━━ MATERIAL PROVIDED
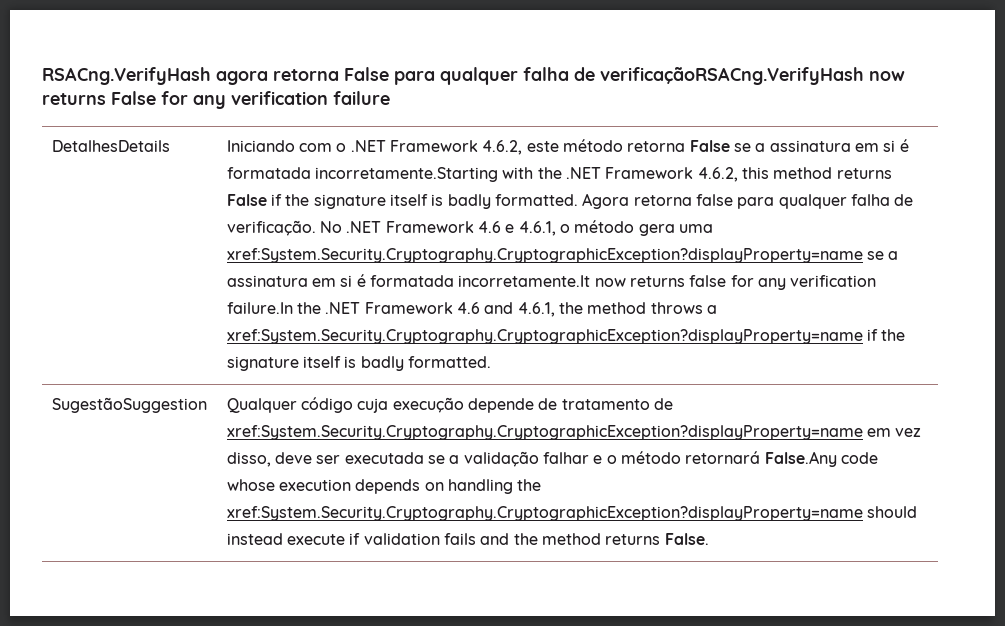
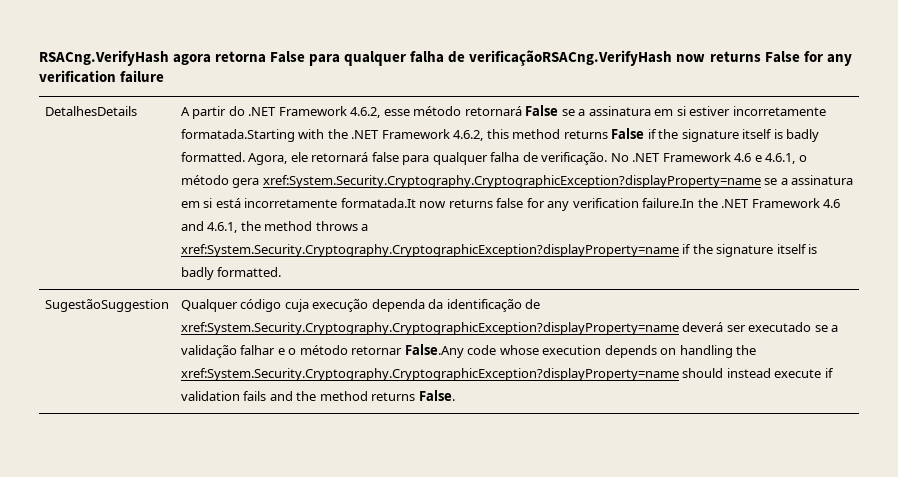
[226,139,686,155] Iniciando com o .NET Framework 4.6.2, este método retorna -> [180,106,522,119] A partir do .NET Framework 4.6.2, esse método retornará
[899,139,909,152] [226,167,499,182] é formatada incorretamente.Starting -> [689,106,826,116] [180,129,295,142] estiver incorretamente formatada.Starting
[582,193,692,209] Agora retorna -> [248,152,369,165] Agora, ele retornará
[679,224,714,233] uma -> (260, 183) none
[356,274,591,287] é formatada incorretamente.It -> [215,198,416,208] está incorretamente formatada.It
[468,398,674,413] [226,425,922,440] [226,452,424,467] depende de tratamento de xref:System.Security.Cryptography.CryptographicException?displayProperty=name em vez disso, deve ser executada -> [371,299,541,312] [180,322,812,335] dependa da identificação de xref:System.Security.Cryptography.CryptographicException?displayProperty=name deverá ser executado
[685,451,761,464] retornará -> [351,346,403,355] retornar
━━━━
WHAT YOU ARE ASKED TO DO – When you find a line in the records that contains the word "retornará", copy it.

WRITTEN ANSWER –
[226,139,686,155] Iniciando com o .NET Framework 4.6.2, este método retorna -> [180,106,522,119] A partir do .NET Framework 4.6.2, esse método retornará
[582,193,692,209] Agora retorna -> [248,152,369,165] Agora, ele retornará
[685,451,761,464] retornará -> [351,346,403,355] retornar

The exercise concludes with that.